**Problem description**
Filter these entries so that only lines with the word "detailed" remain.

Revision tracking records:
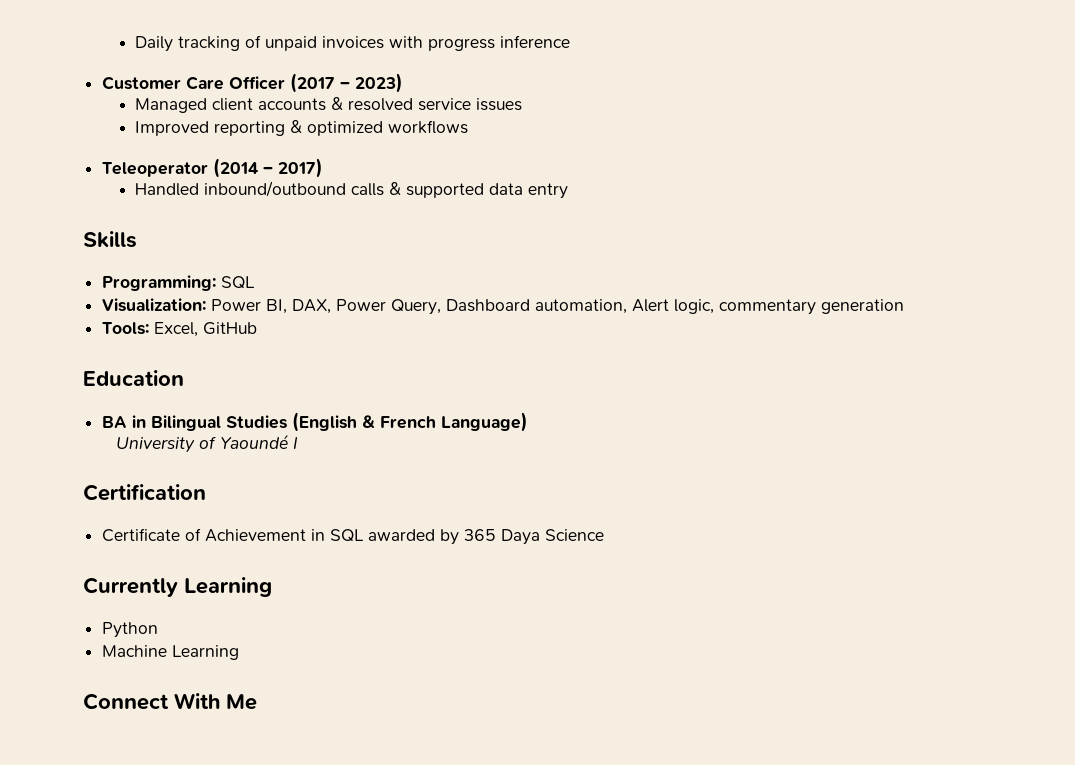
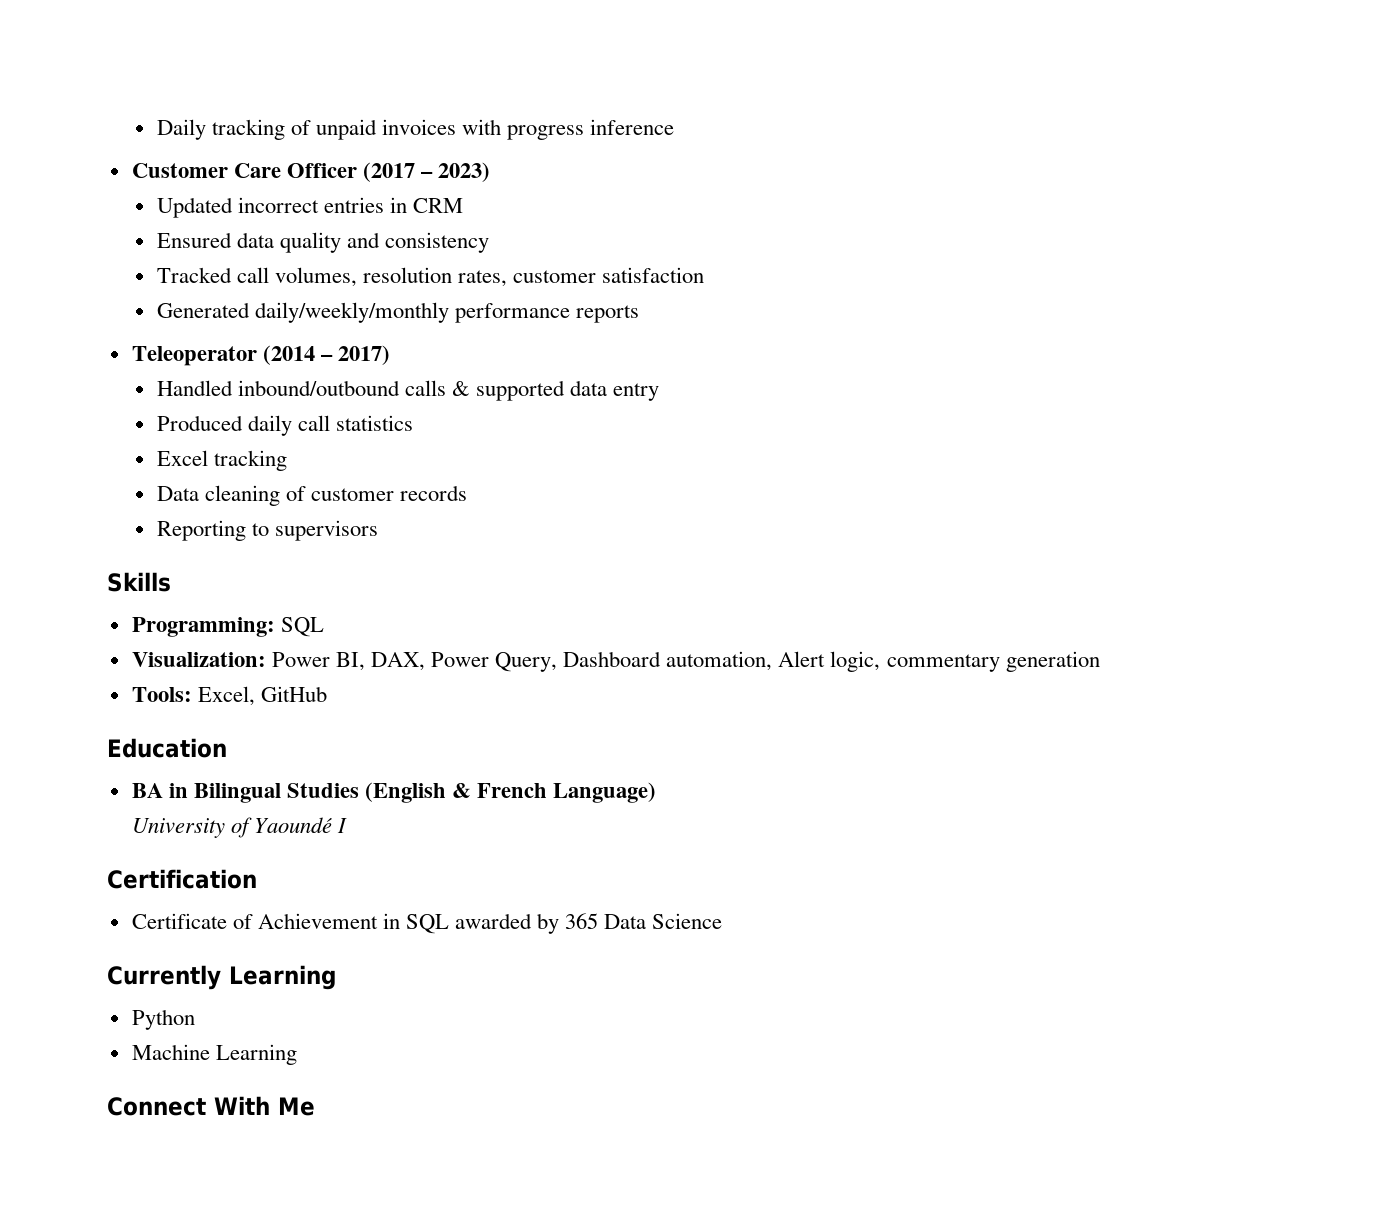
- Managed client accounts & resolved service issues
- Improved reporting & optimized workflows
+ Updated incorrect entries in CRM
+ Ensured data quality and consistency
+ Tracked call volumes, resolution rates, customer satisfaction
+ Generated daily/weekly/monthly performance reports
+ Produced daily call statistics
+ Excel tracking
+ Data cleaning of customer records
+ Reporting to supervisors
- Certificate of Achievement in SQL awarded by 365 Daya Science
+ Certificate of Achievement in SQL awarded by 365 Data Science

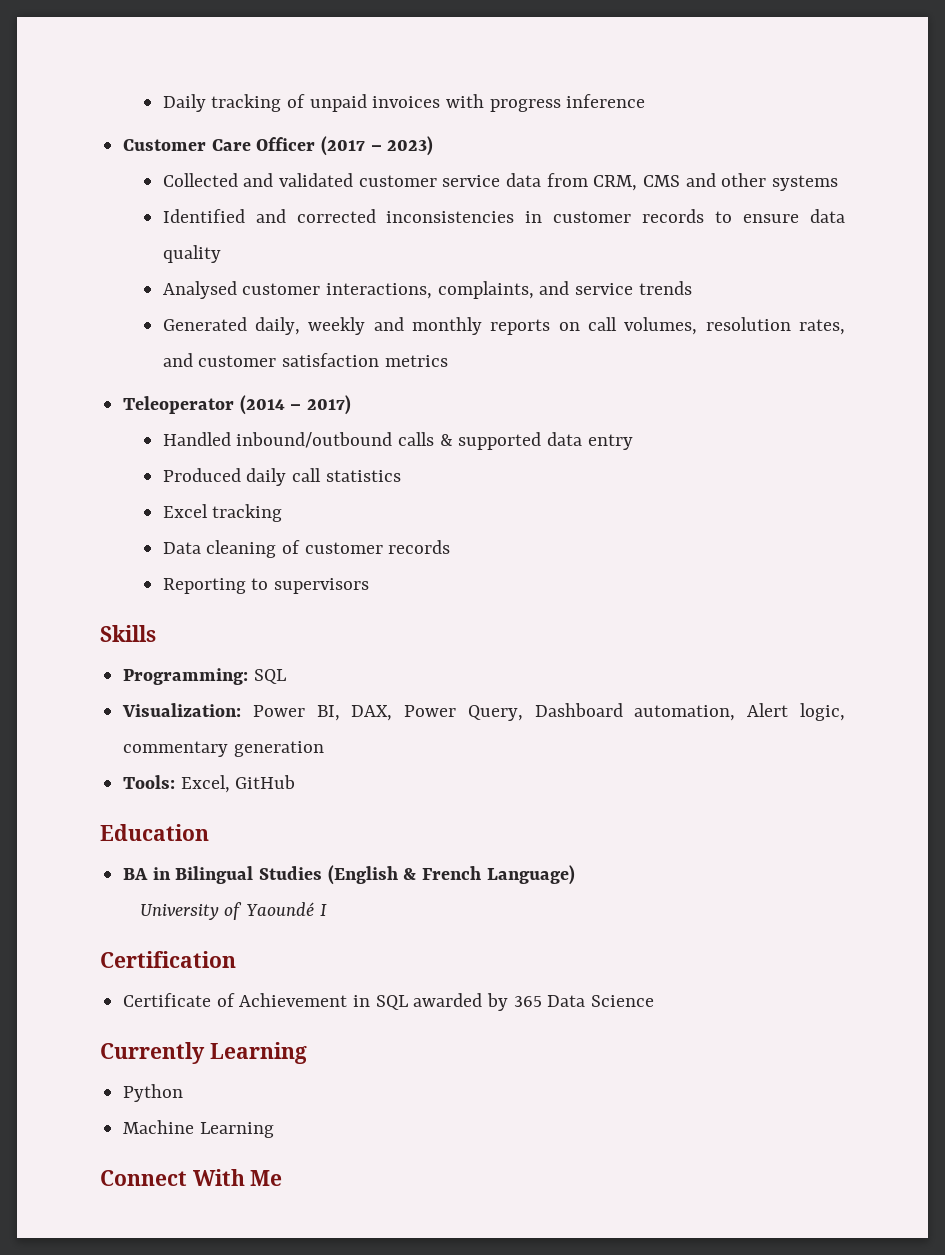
- Updated incorrect entries in CRM
- Ensured data quality and consistency
- Tracked call volumes, resolution rates, customer satisfaction
- Generated daily/weekly/monthly performance reports
+ Collected and validated customer service data from CRM, CMS and other systems
+ Identified and corrected inconsistencies in customer records to ensure data quality
+ Analysed customer interactions, complaints, and service trends
+ Generated daily, weekly and monthly reports on call volumes, resolution rates, and customer satisfaction metrics

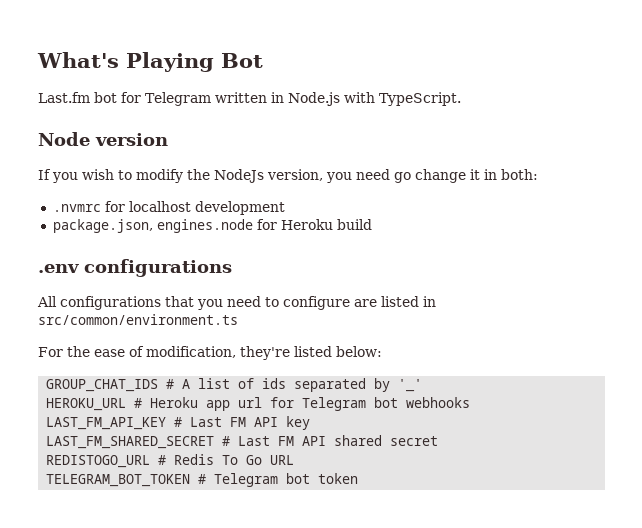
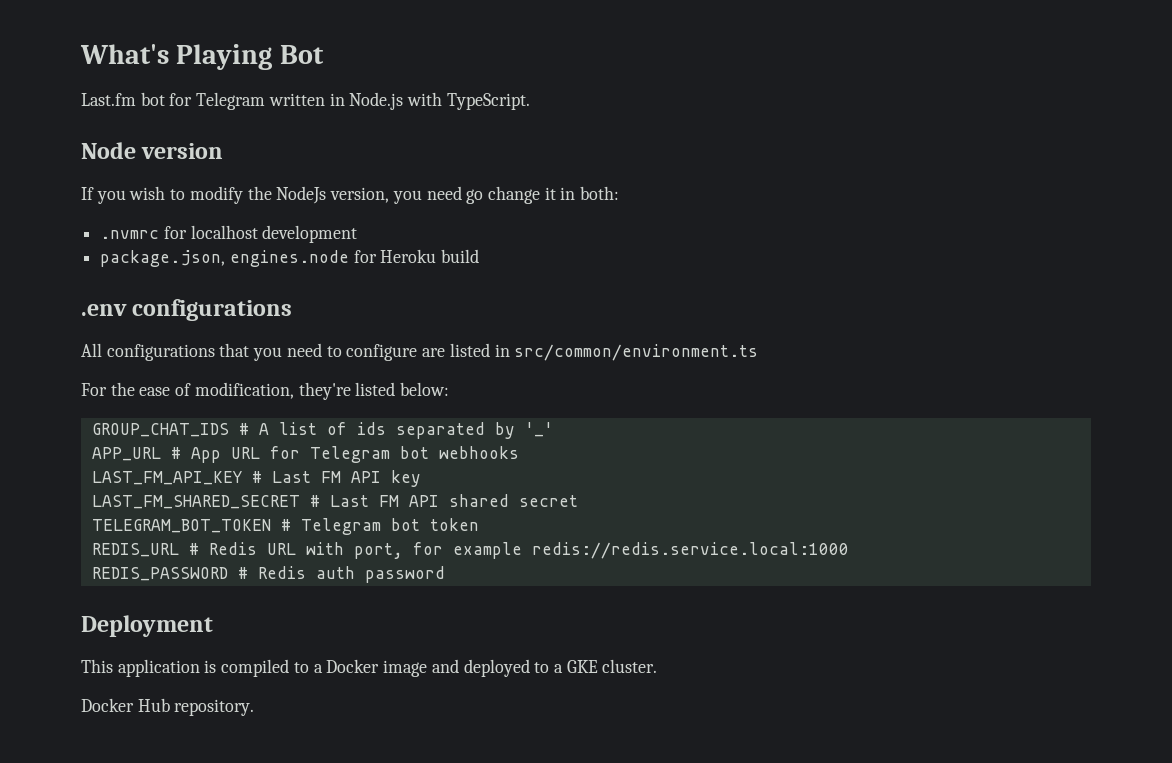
- HEROKU_URL # Heroku app url for Telegram bot webhooks
+ APP_URL # App URL for Telegram bot webhooks
- REDISTOGO_URL # Redis To Go URL
+ REDIS_URL # Redis URL with port, for example redis://redis.service.local:1000
+ REDIS_PASSWORD # Redis auth password
+ Deployment
+ This application is compiled to a Docker image and deployed to a GKE cluster.
+ Docker Hub repository.

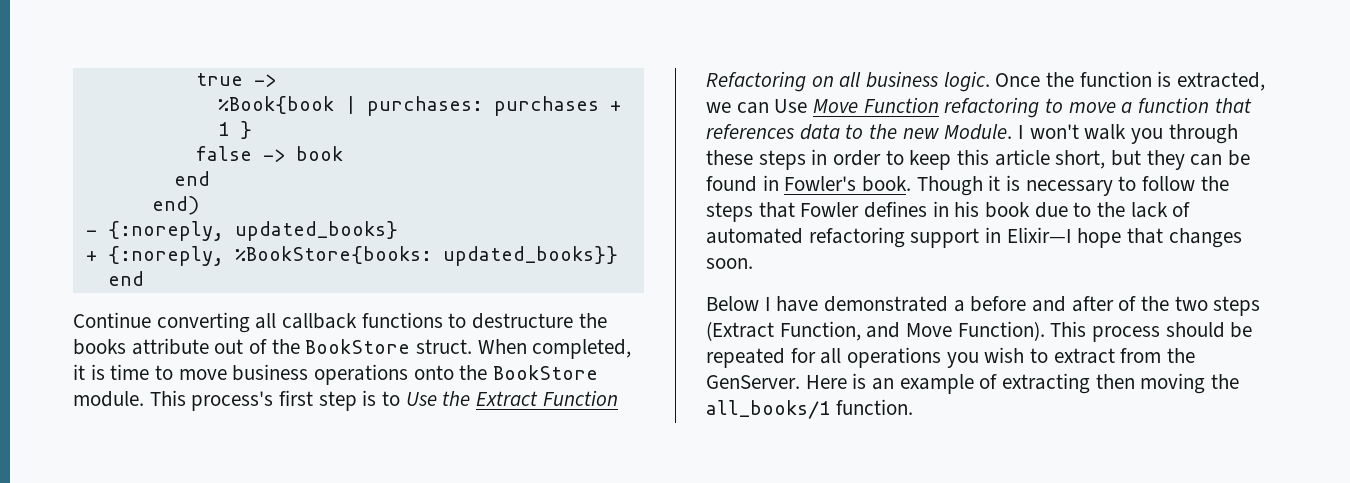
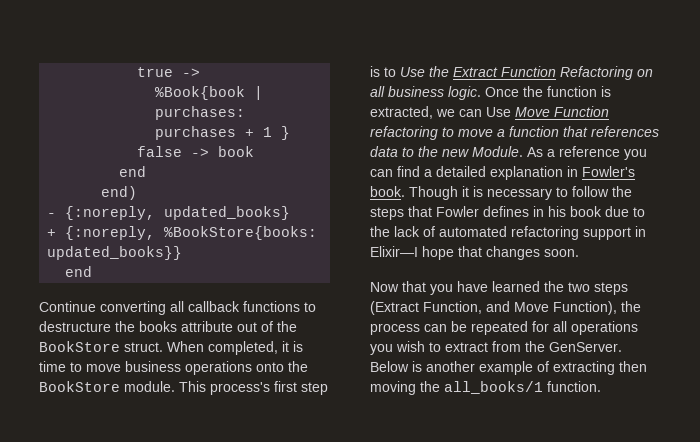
- I won't walk you through these steps in order to keep this article short, but they can be found in Fowler's book.
+ As a reference you can find a detailed explanation in Fowler's book.
- Below I have demonstrated a before and after of the two steps (Extract Function, and Move Function). This process should be repeated for all operations you wish to extract from the GenServer.
+ Now that you have learned the two steps (Extract Function, and Move Function), the process can be repeated for all operations you wish to extract from the GenServer.
- Here is an example of extracting then moving the all_books/1 function.
+ Below is another example of extracting then moving the all_books/1 function.

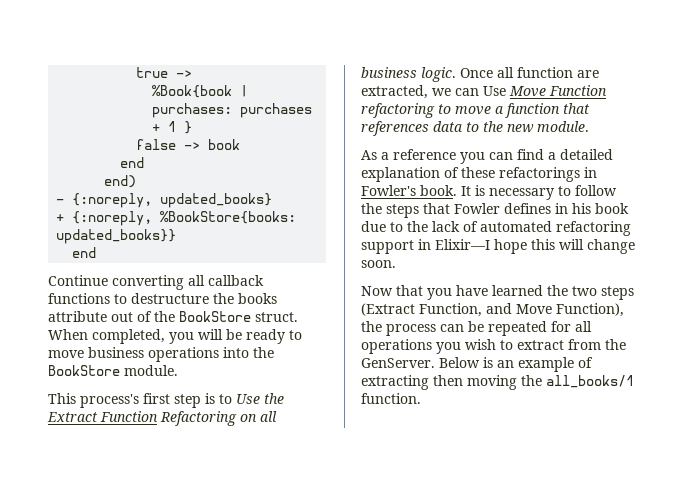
- When completed, it is time to move business operations onto the BookStore module. This process's first step is to Use the Extract Function Refactoring on all business logic.
+ When completed, you will be ready to move business operations into the BookStore module.
+ This process's first step is to Use the Extract Function Refactoring on all business logic.
- Once the function is extracted, we can Use Move Function refactoring to move a function that references data to the new Module. As a reference you can find a detailed explanation in Fowler's book.
+ Once all function are extracted, we can Use Move Function refactoring to move a function that references data to the new module.
+ As a reference you can find a detailed explanation of these refactorings in Fowler's book.
- Though it is necessary to follow the steps that Fowler defines in his book due to the lack of automated refactoring support in Elixir—I hope that changes soon.
+ It is necessary to follow the steps that Fowler defines in his book due to the lack of automated refactoring support in Elixir—I hope this will change soon.
- Below is another example of extracting then moving the all_books/1 function.
+ Below is an example of extracting then moving the all_books/1 function.

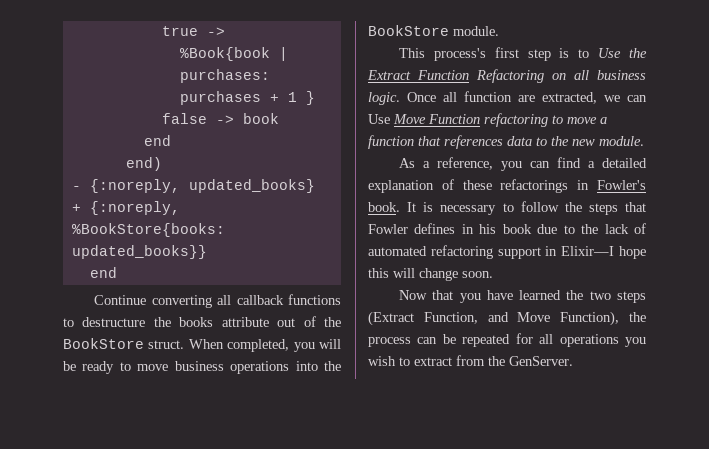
- As a reference you can find a detailed explanation of these refactorings in Fowler's book.
+ As a reference, you can find a detailed explanation of these refactorings in Fowler's book.
- Below is an example of extracting then moving the all_books/1 function.

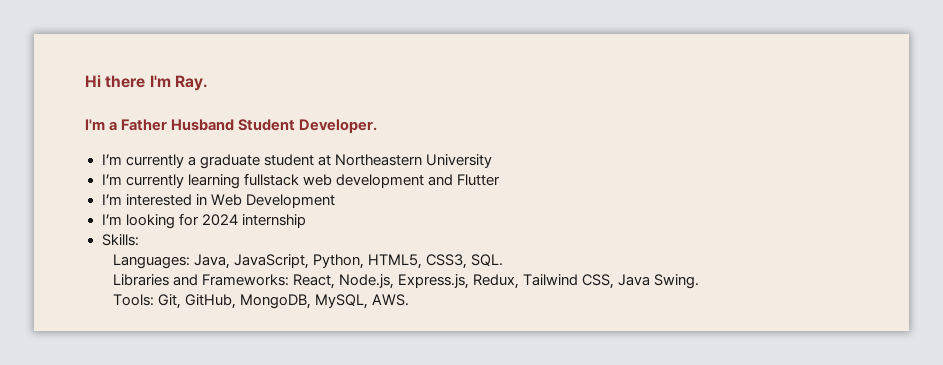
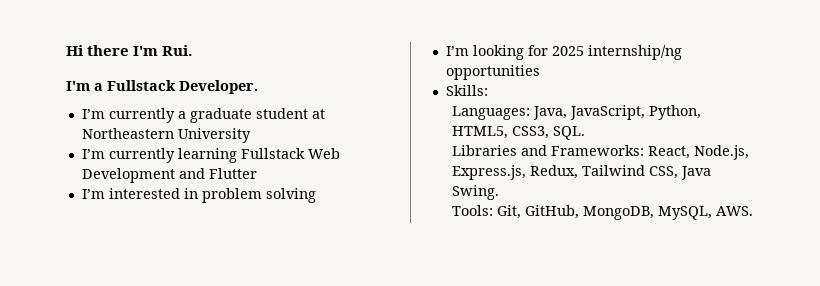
- Hi there I'm Ray.
+ Hi there I'm Rui.
- I'm a Father Husband Student Developer.
+ I'm a Fullstack Developer.
- I’m currently learning fullstack web development and Flutter
+ I’m currently learning Fullstack Web Development and Flutter
- I’m interested in Web Development
+ I’m interested in problem solving
- I’m looking for 2024 internship
+ I’m looking for 2025 internship/ng opportunities

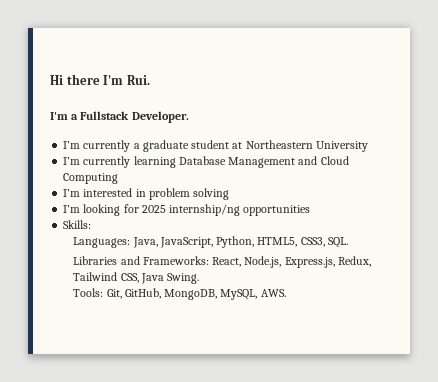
- I’m currently learning Fullstack Web Development and Flutter
+ I’m currently learning Database Management and Cloud Computing

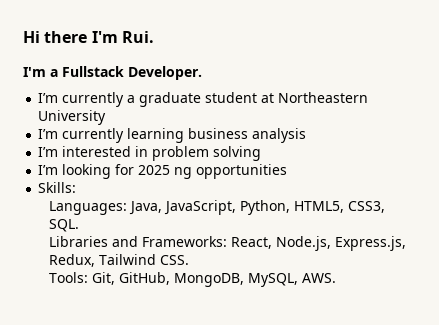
- I’m currently learning Database Management and Cloud Computing
+ I’m currently learning business analysis
- I’m looking for 2025 internship/ng opportunities
+ I’m looking for 2025 ng opportunities
- Libraries and Frameworks: React, Node.js, Express.js, Redux, Tailwind CSS, Java Swing.
+ Libraries and Frameworks: React, Node.js, Express.js, Redux, Tailwind CSS.

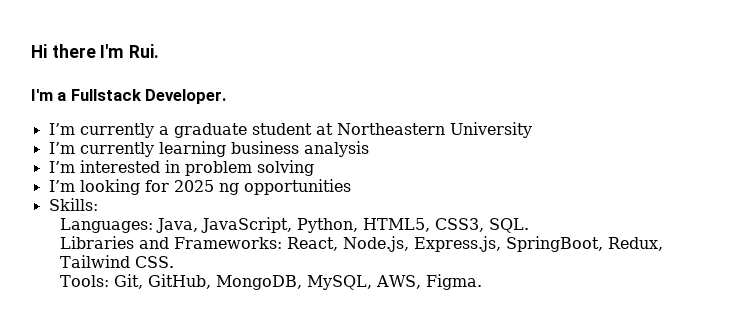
- Libraries and Frameworks: React, Node.js, Express.js, Redux, Tailwind CSS.
+ Libraries and Frameworks: React, Node.js, Express.js, SpringBoot, Redux, Tailwind CSS.
- Tools: Git, GitHub, MongoDB, MySQL, AWS.
+ Tools: Git, GitHub, MongoDB, MySQL, AWS, Figma.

**Response to this exercise**
+ As a reference you can find a detailed explanation in Fowler's book.
- Once the function is extracted, we can Use Move Function refactoring to move a function that references data to the new Module. As a reference you can find a detailed explanation in Fowler's book.
+ As a reference you can find a detailed explanation of these refactorings in Fowler's book.
- As a reference you can find a detailed explanation of these refactorings in Fowler's book.
+ As a reference, you can find a detailed explanation of these refactorings in Fowler's book.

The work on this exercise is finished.